4. Informe as retenções (se aplicável)
Em alguns casos, o ISS pode ser retido pelo tomador do serviço. Verifique se há retenção de ISS, IRRF, PIS, COFINS ou CSLL.
5. Emita e envie
Após preencher todos os campos, emita a nota. O sistema gera um número de identificação e a nota fica disponível para consulta. A maioria dos sistemas envia automaticamente a NFS-e por e-mail para o tomador.
NFS-e Nacional: a padronização
O projeto da NFS-e Nacional, gerenciado pela Receita Federal em parceria com a ABRASF (Associação Brasileira das Secretarias de Finanças das Capitais), visa criar um padrão único para a emissão de notas de serviço em todo o Brasil.
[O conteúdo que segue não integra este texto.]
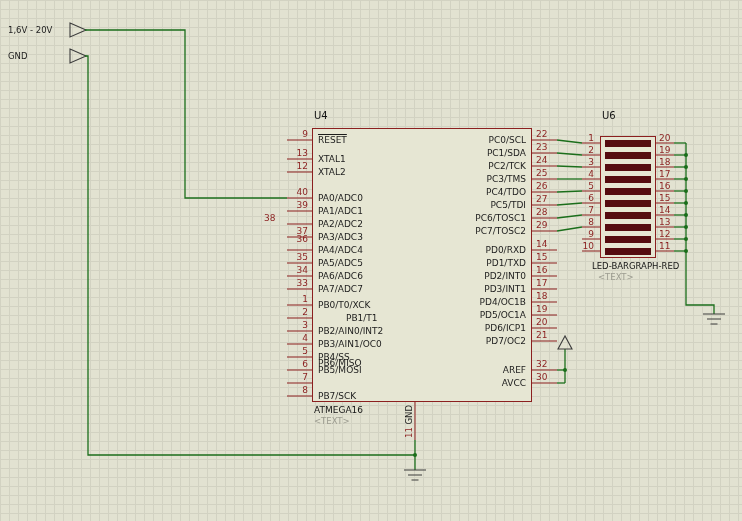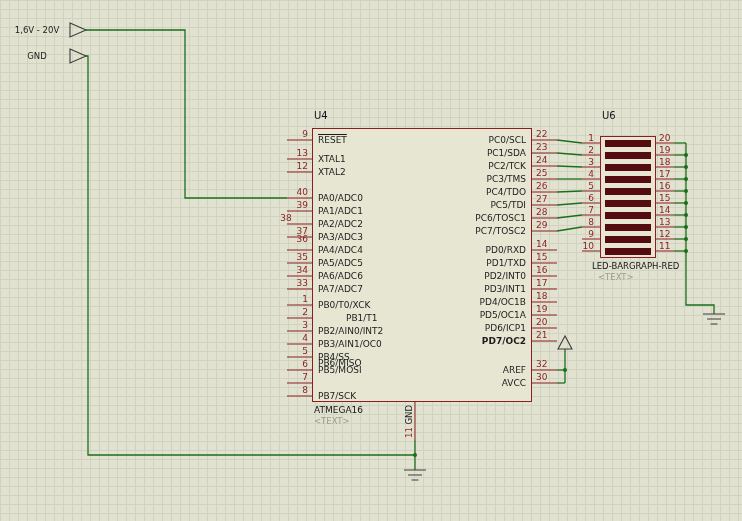--- a/index.html
+++ b/index.html
@@ -8,21 +8,21 @@
   #schematic{
     position:relative;width:742px;height:521px;overflow:hidden;
     background-color:var(--background,#e2e2d1);
     background-image:
       linear-gradient(var(--grid,#d2d2c2) 1px,transparent 1px),
       linear-gradient(90deg,var(--grid,#d2d2c2) 1px,transparent 1px);
     background-size:9px 9px;
   }
   #wire-layer{position:absolute;left:0;top:0}
   .txt{position:absolute;font-size:9px;line-height:10px;white-space:nowrap}
-  .term-label{position:absolute;font-size:8.5px;line-height:10px;color:#1c1c1c;width:58px;text-align:center;white-space:nowrap}
+  .term-label{position:absolute;font-size:8.5px;line-height:10px;color:#1c1c1c;width:58px;text-align:left;white-space:nowrap}
   #lbl-power{left:8px;top:25px}
   #lbl-gnd{left:8px;top:51px}
   #chip-body{position:absolute;left:312px;top:128px;width:220px;height:274px;
     border:1px solid var(--component-outline,#8b1f1f);background:var(--component-fill,#e6e6d3)}
   #bar-body{position:absolute;left:600px;top:136px;width:56px;height:122px;
     border:1.5px solid var(--component-outline,#8b1f1f);background:var(--component-fill,#e6e6d3)}
   #chip-ref,#bar-ref{position:absolute;font-size:10px;line-height:11px;color:#141414;white-space:nowrap}
   #chip-ref{left:314px;top:110px}
   #bar-ref{left:602px;top:110px}
   #chip-value{position:absolute;left:314px;top:405px;font-size:9px;color:#141414;white-space:nowrap}
@@ -164,21 +164,21 @@
       <div class="txt" style="left: 264px; top: 129px; width: 44px; text-align: right; color: rgb(139, 31, 31);">9</div>
       <div class="txt" style="left: 318px; top: 135px; color: rgb(28, 28, 28); text-decoration: overline;">RESET</div>
       <div class="txt" style="left: 264px; top: 148px; width: 44px; text-align: right; color: rgb(139, 31, 31);">13</div>
       <div class="txt" style="left: 318px; top: 154px; color: rgb(28, 28, 28);">XTAL1</div>
       <div class="txt" style="left: 264px; top: 161px; width: 44px; text-align: right; color: rgb(139, 31, 31);">12</div>
       <div class="txt" style="left: 318px; top: 167px; color: rgb(28, 28, 28);">XTAL2</div>
       <div class="txt" style="left: 264px; top: 187px; width: 44px; text-align: right; color: rgb(139, 31, 31);">40</div>
       <div class="txt" style="left: 318px; top: 193px; color: rgb(28, 28, 28);">PA0/ADC0</div>
       <div class="txt" style="left: 264px; top: 200px; width: 44px; text-align: right; color: rgb(139, 31, 31);">39</div>
       <div class="txt" style="left: 318px; top: 206px; color: rgb(28, 28, 28);">PA1/ADC1</div>
-      <div class="txt" style="left: 264px; top: 213px; width: 44px; text-align: center; color: rgb(139, 31, 31);">38</div>
+      <div class="txt" style="left: 264px; top: 213px; width: 44px; text-align: left; color: rgb(139, 31, 31);">38</div>
       <div class="txt" style="left: 318px; top: 219px; color: rgb(28, 28, 28);">PA2/ADC2</div>
       <div class="txt" style="left: 264px; top: 226px; width: 44px; text-align: right; color: rgb(139, 31, 31);">37</div>
       <div class="txt" style="left: 318px; top: 232px; color: rgb(28, 28, 28);">PA3/ADC3</div>
       <div class="txt" style="left: 264px; top: 234px; width: 44px; text-align: right; color: rgb(139, 31, 31);">36</div>
       <div class="txt" style="left: 318px; top: 245px; color: rgb(28, 28, 28);">PA4/ADC4</div>
       <div class="txt" style="left: 264px; top: 252px; width: 44px; text-align: right; color: rgb(139, 31, 31);">35</div>
       <div class="txt" style="left: 318px; top: 258px; color: rgb(28, 28, 28);">PA5/ADC5</div>
       <div class="txt" style="left: 264px; top: 265px; width: 44px; text-align: right; color: rgb(139, 31, 31);">34</div>
       <div class="txt" style="left: 318px; top: 271px; color: rgb(28, 28, 28);">PA6/ADC6</div>
       <div class="txt" style="left: 264px; top: 278px; width: 44px; text-align: right; color: rgb(139, 31, 31);">33</div>
@@ -223,21 +223,21 @@
       <div class="txt" style="left: 356px; top: 271px; width: 170px; text-align: right; color: rgb(28, 28, 28);">PD2/INT0</div>
       <div class="txt" style="left: 536px; top: 278px; color: rgb(139, 31, 31);">17</div>
       <div class="txt" style="left: 356px; top: 284px; width: 170px; text-align: right; color: rgb(28, 28, 28);">PD3/INT1</div>
       <div class="txt" style="left: 536px; top: 291px; color: rgb(139, 31, 31);">18</div>
       <div class="txt" style="left: 356px; top: 297px; width: 170px; text-align: right; color: rgb(28, 28, 28);">PD4/OC1B</div>
       <div class="txt" style="left: 536px; top: 304px; color: rgb(139, 31, 31);">19</div>
       <div class="txt" style="left: 356px; top: 310px; width: 170px; text-align: right; color: rgb(28, 28, 28);">PD5/OC1A</div>
       <div class="txt" style="left: 536px; top: 317px; color: rgb(139, 31, 31);">20</div>
       <div class="txt" style="left: 356px; top: 323px; width: 170px; text-align: right; color: rgb(28, 28, 28);">PD6/ICP1</div>
       <div class="txt" style="left: 536px; top: 330px; color: rgb(139, 31, 31);">21</div>
-      <div class="txt" style="left: 356px; top: 336px; width: 170px; text-align: right; color: rgb(28, 28, 28); font-weight: bold;">PD7/OC2</div>
+      <div class="txt" style="left: 356px; top: 336px; width: 170px; text-align: right; color: rgb(28, 28, 28);">PD7/OC2</div>
       <div class="txt" style="left: 536px; top: 359px; color: rgb(139, 31, 31);">32</div>
       <div class="txt" style="left: 356px; top: 365px; width: 170px; text-align: right; color: rgb(28, 28, 28);">AREF</div>
       <div class="txt" style="left: 536px; top: 372px; color: rgb(139, 31, 31);">30</div>
       <div class="txt" style="left: 356px; top: 378px; width: 170px; text-align: right; color: rgb(28, 28, 28);">AVCC</div>
       <div class="txt" style="left: 566px; top: 133px; width: 28px; text-align: right; color: rgb(139, 31, 31);">1</div>
       <div class="txt" style="left: 566px; top: 145px; width: 28px; text-align: right; color: rgb(139, 31, 31);">2</div>
       <div class="txt" style="left: 566px; top: 157px; width: 28px; text-align: right; color: rgb(139, 31, 31);">3</div>
       <div class="txt" style="left: 566px; top: 169px; width: 28px; text-align: right; color: rgb(139, 31, 31);">4</div>
       <div class="txt" style="left: 566px; top: 181px; width: 28px; text-align: right; color: rgb(139, 31, 31);">5</div>
       <div class="txt" style="left: 566px; top: 193px; width: 28px; text-align: right; color: rgb(139, 31, 31);">6</div>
Os principais benefícios da padronização incluem:
- Eliminação da necessidade de acessar diferentes sistemas municipais
- Emissão via aplicativo de celular para MEIs
- Layout padronizado do documento
- Integração facilitada com sistemas de gestão
- Consulta unificada de notas emitidas em qualquer município
Serviços comuns que exigem NFS-e
Diversos tipos de serviços exigem a emissão de NFS-e:
- Manutenção e assistência técnica de equipamentos
- Desenvolvimento de software e TI
- Consultoria empresarial e contábil
- Serviços de limpeza e conservação
- Educação e treinamentos
- Serviços de saúde (médicos, dentistas, laboratórios)
- Publicidade e marketing
- Instalação e montagem
- Transporte municipal de passageiros
- Hospedagem e hotelaria
Como um sistema ERP facilita a emissão de NFS-e
Emitir notas de serviço pelo portal da prefeitura pode ser trabalhoso, especialmente para empresas que emitem um grande volume de notas. Um sistema de gestão integrado como o Gálago pode facilitar esse processo:
- Emissão direta pelo sistema: sem necessidade de acessar o portal da prefeitura
- Cadastro de clientes integrado: dados do tomador preenchidos automaticamente
- Cálculo automático do ISS: com base na alíquota configurada para o município
- Histórico de notas: todas as NFS-e emitidas ficam registradas no sistema
- Relatórios fiscais: apuração do ISS por período para facilitar o recolhimento
Conclusão
A NFS-e é uma obrigação fiscal que todo prestador de serviços deve cumprir. Embora as regras variem de município para município, o processo está se tornando cada vez mais padronizado com a NFS-e Nacional. Manter-se em conformidade com a emissão de notas de serviço é fundamental para evitar multas e garantir a regularidade fiscal da empresa.
Utilizar um sistema de gestão que integre a emissão de NFS-e agiliza o processo, reduz erros e mantém toda a documentação fiscal organizada em um único lugar.